• lundi , 21 août 2017

Handicapée, du haut de son fauteuil roulant, elle ose le larguer !

Alors qu’elle avait eu la chance de trouver un homme l’acceptant avec son handicap, elle a le toupet de le quitter parce qu’elle n’est plus heureuse. C’est un scandale non ? Oui, mais lequel ? Son culot a elle ou bien, qu’on s’étonne qu’elle veuille être heureuse « malgré » son handicap ?

handicapeo
Si t’es handicapé(e), tu dois te contenter de ce qui tombe…
Du second choix, d’un « homme faute de mieux » comme le dit si bien Lydie et de trop nombreux autres qui dans la même situation, ont subi les mêmes réactions de leur entourage. Alors quoi, elle ne se rend pas compte qu’il s’est « sacrifié » pour elle ? Qu’un homme ayant le courage de « l’accepter » avec ses particularités, elle n’a pas le droit de le laisser tomber sous prétexte qu’elle n’est plus heureuse avec lui…

 
A croire que les handicapés n’ont droit qu’à un bonheur au rabais…
Un bonheur à hauteur de leur fauteuil ou de leur lit médical et dont ils devraient se contenter ! Seulement, à oublier la personne derrière le handicap, non seulement on lui renvoie son invalidité en pleine face en lui interdisant de l’oublier et en plus, on la classe de facto, dans une espèce de catégorie « sous humaine ».
 
C’est cette forme d’exclusion – car s’en est une ne nous leurrons pas – qui donne envie de crier à VickingJack, (la quarantaine, également handicapé) lorsqu’il refuse d’être associé à ce qu’il appelle une « pseudo-communauté ». Lui, il se considère comme un « valide avec un handicap parmi pleins d’autres choses aussi importantes qui le caractérisent »…

 
Le physique ne compte pas ? Un joli conte de fée…
Y croire c’est au mieux faire preuve de naïveté, au pire d’une pitié dont ce passeraient bien tous ceux qui ont à souffrir du regard des gens « normaux ». Dans la vie de tous les jours, comme sur les réseaux sociaux ou les sites de rencontre, l’apparence physique reste primordiale dans la séduction.
 
C’est vrai que l’image d’un corps mutilé, de cicatrices, de mouvements involontaires, ce n’est pas forcément ce qu’il y a de plus glamour. D’un autre côté, on peut aussi se dire que le handicap n’est finalement qu’une singularité parmi d’autres, comme l’obésité, la laideur, le nanisme, la calvitie, etc. et que, lorsque la personne nous plait, on sait l’oublier pour se centrer sur l’individu et non plus sur son apparence.

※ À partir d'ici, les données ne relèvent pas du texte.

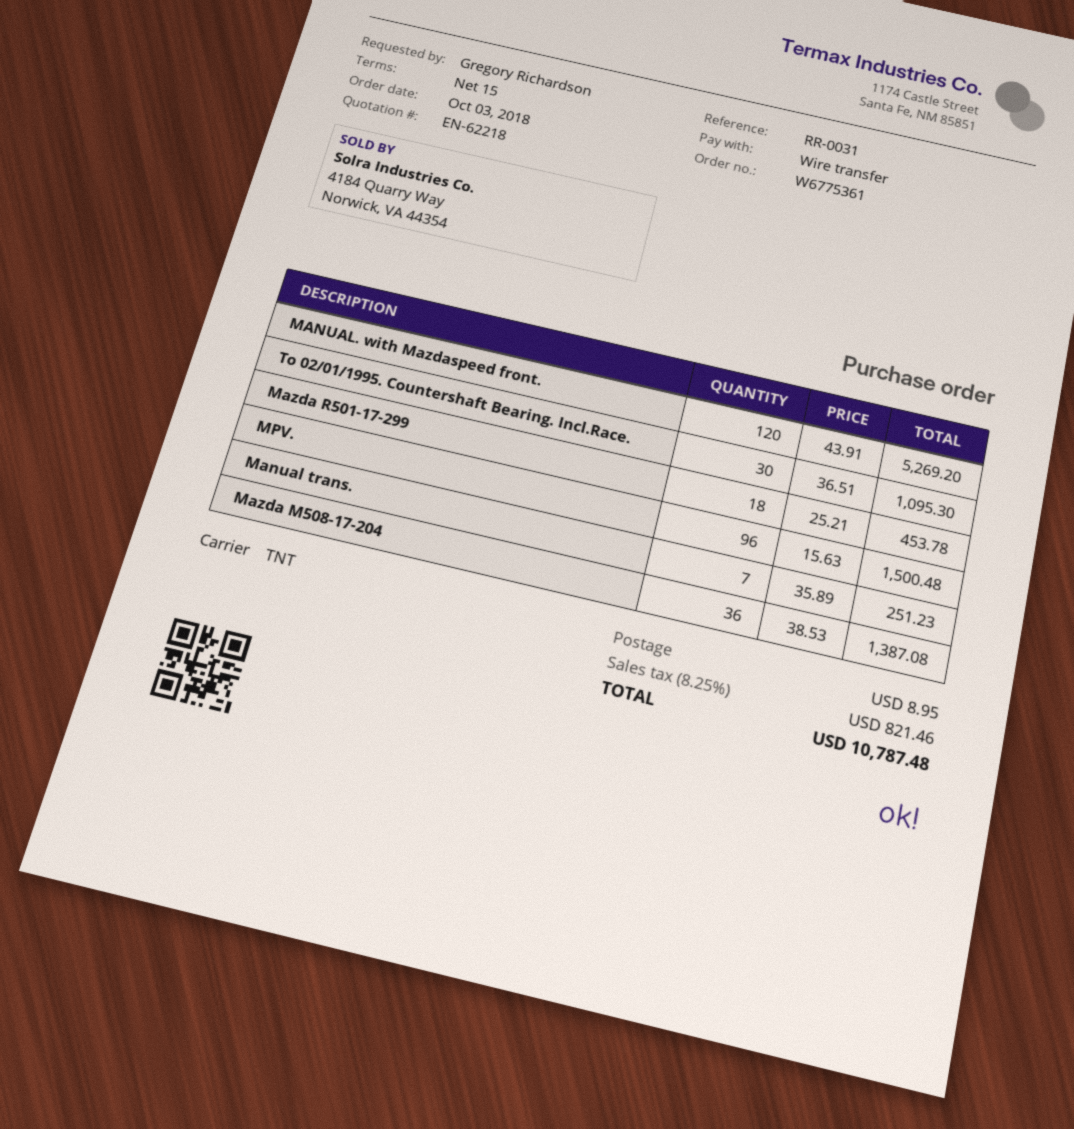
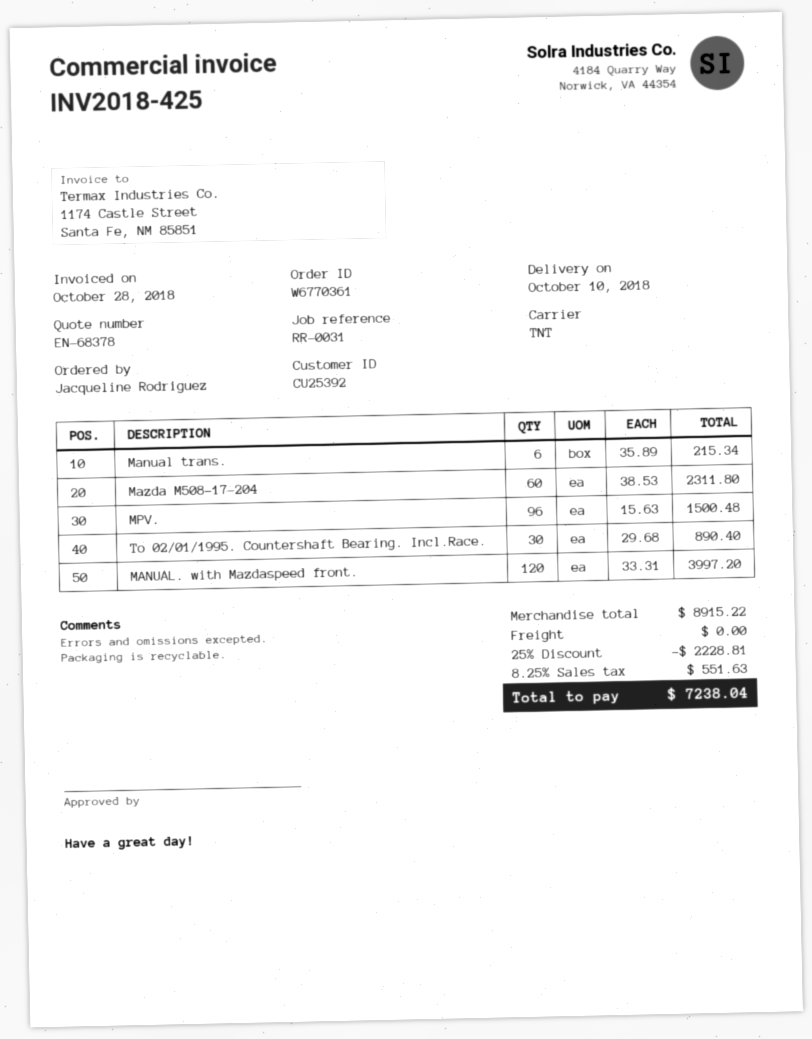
quote number: EN-62218 -> EN-68378
order number: W6775361 -> W6770361
ordered by: Gregory Richardson -> Jacqueline Rodriguez
MANUAL. with Mazdaspeed front.: 120 x 43.91 = 5269.20 -> 120 x 33.31 = 3997.20
To 02/01/1995. Countershaft Bearing. Incl.Race.: 30 x 36.51 = 1095.30 -> 30 x 29.68 = 890.40
Mazda R501-17-299: 18 x 25.21 = 453.78 -> none
Manual trans.: 7 x 35.89 = 251.23 -> 6 x 35.89 = 215.34
Mazda M508-17-204: 36 x 38.53 = 1387.08 -> 60 x 38.53 = 2311.80
discount: none -> 25% = 2228.81
shipping: 8.95 -> 0.00
tax: 8.25% = 821.46 -> 8.25% = 551.63
total: 10787.48 -> 7238.04

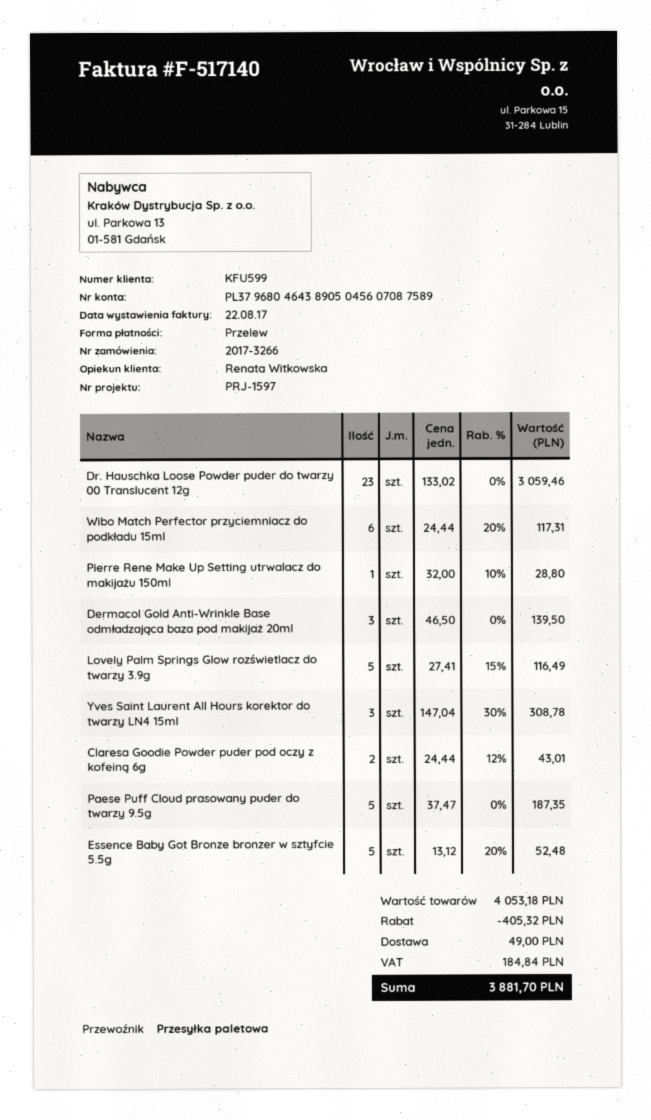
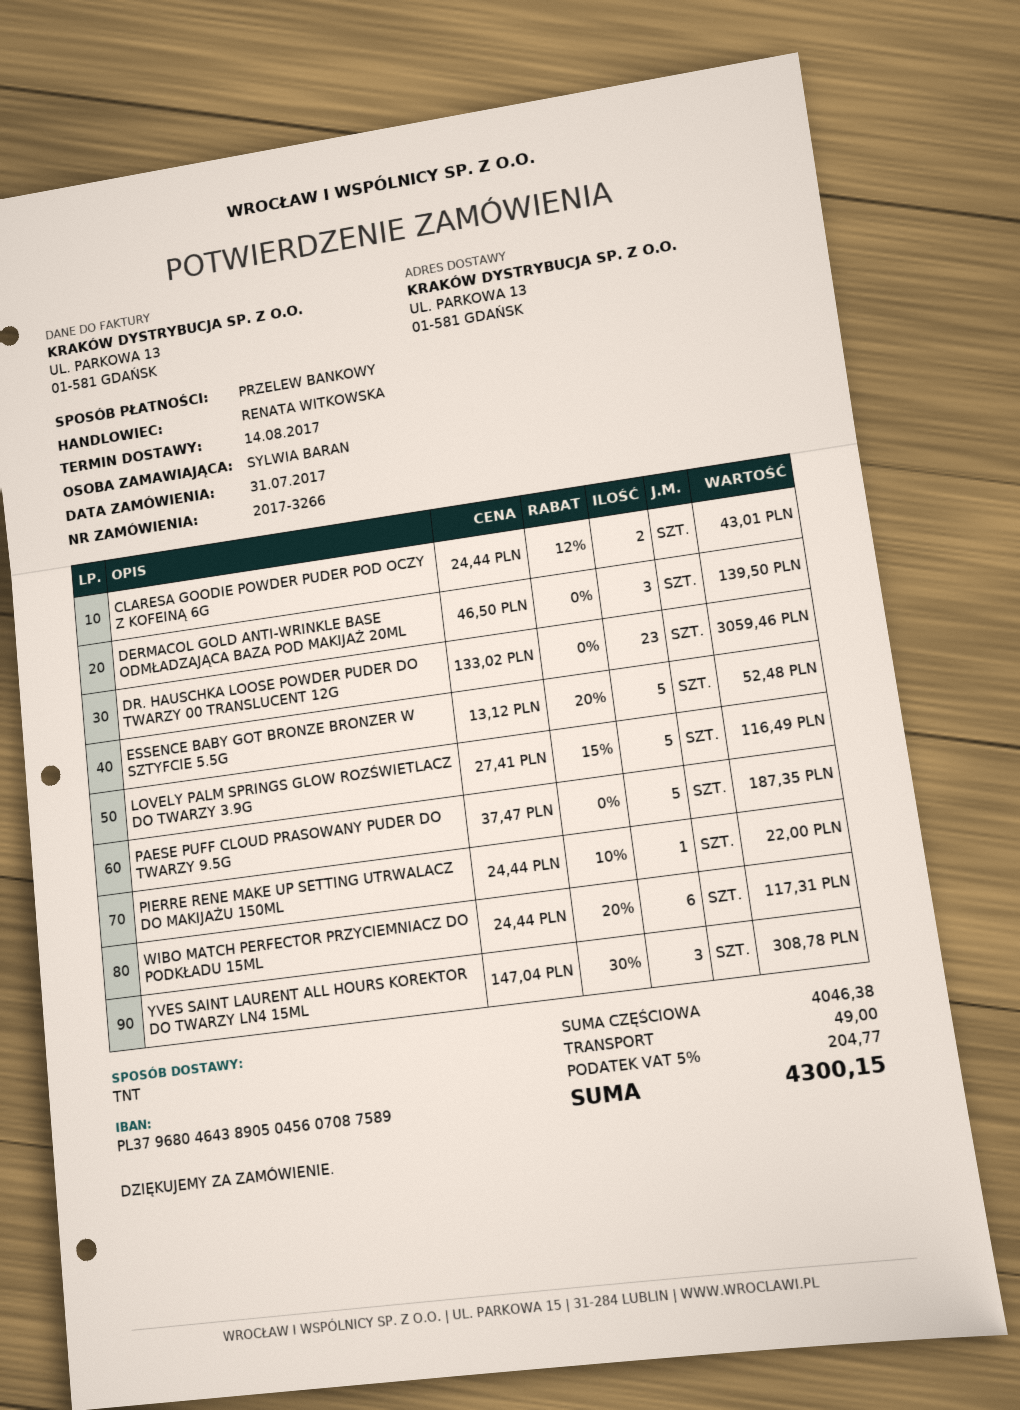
shipping method: pallet freight -> TNT
Pierre Rene Make Up Setting utrwalacz do makijażu 150ml: 1 x 32.00 - 10% = 28.80 -> 1 x 24.44 - 10% = 22.00
subtotal: 4053.18 -> 4046.38
discount: 405.32 -> none
tax: 184.84 -> 204.77
total: 3881.70 -> 4300.15

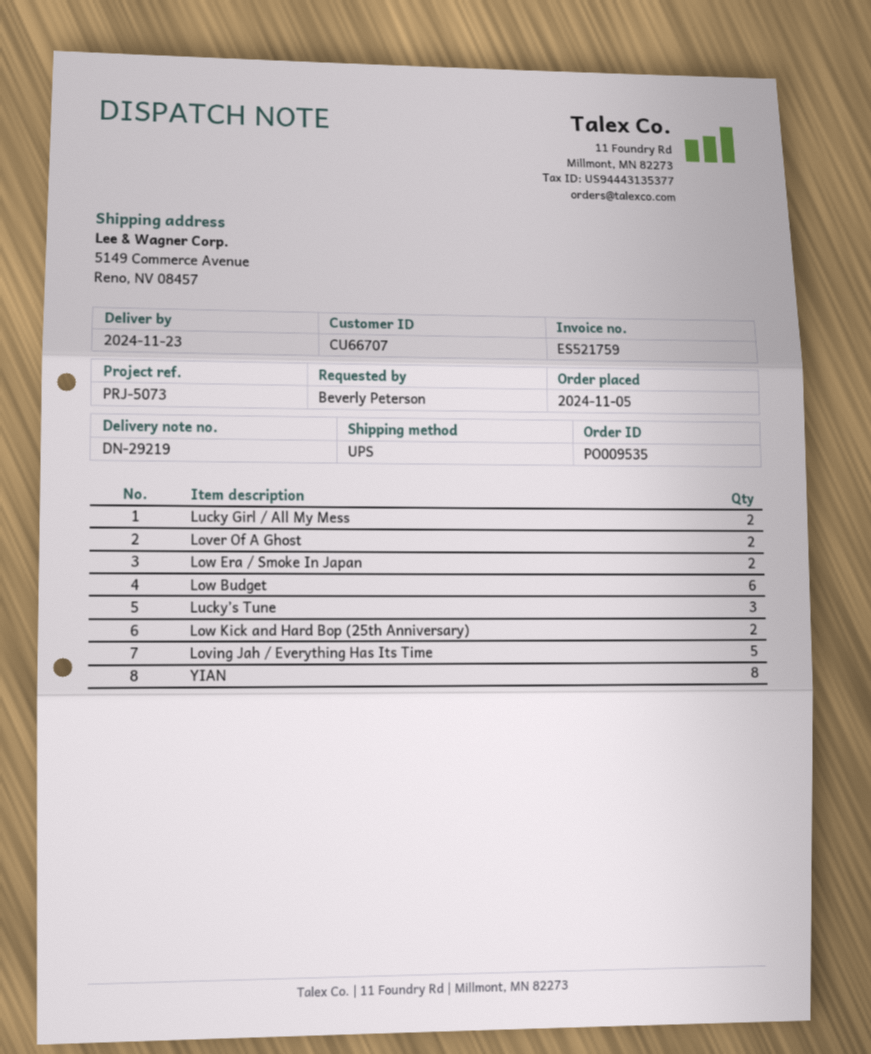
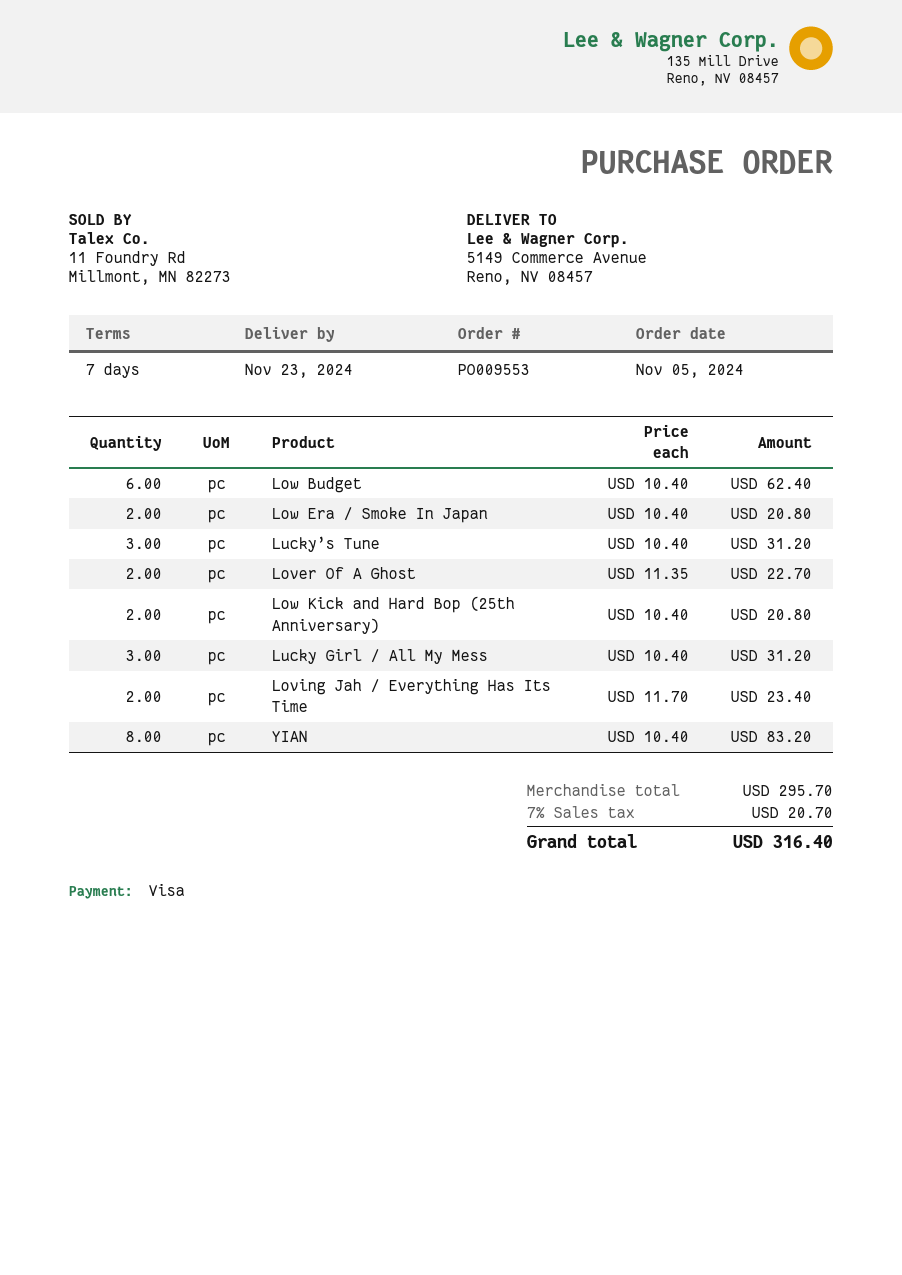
order number: PO009535 -> PO009553
Lucky Girl / All My Mess: 2 -> 3
Loving Jah / Everything Has Its Time: 5 -> 2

Handicapé ou non, il est urgent de vivre et d’aimer
Pour les uns comme pour les autres, il est urgent de changer le regard que nous portons et l’importance que nous attachons aux apparences qui nous font oublier l’essentiel de l’être, ce qui bien au-delà du physique peut nous faire vibrer : un sourire, la joie de vivre, l’humour, la complicité…
 
Quand on parle de sport, un handicap est destiné à égaliser les chances des concurrents, dans la vie sociale, il représente surtout une augmentation de l’adversité et trop souvent encore, une dévalorisation de l’humanité de qui le subit.
 
Il appartient à chacun de nous d’apprendre à « parler à la personne et non à son fauteuil » comme ils le disent tous si bien, sans attendre d’être soi-même touché par le handicap d’un proche pour comprendre qu’il a les mêmes droits au bonheur, qu’il peut aimer et être aimé… Et qu’il a le droit de larguer quelqu’un pour vivre heureux.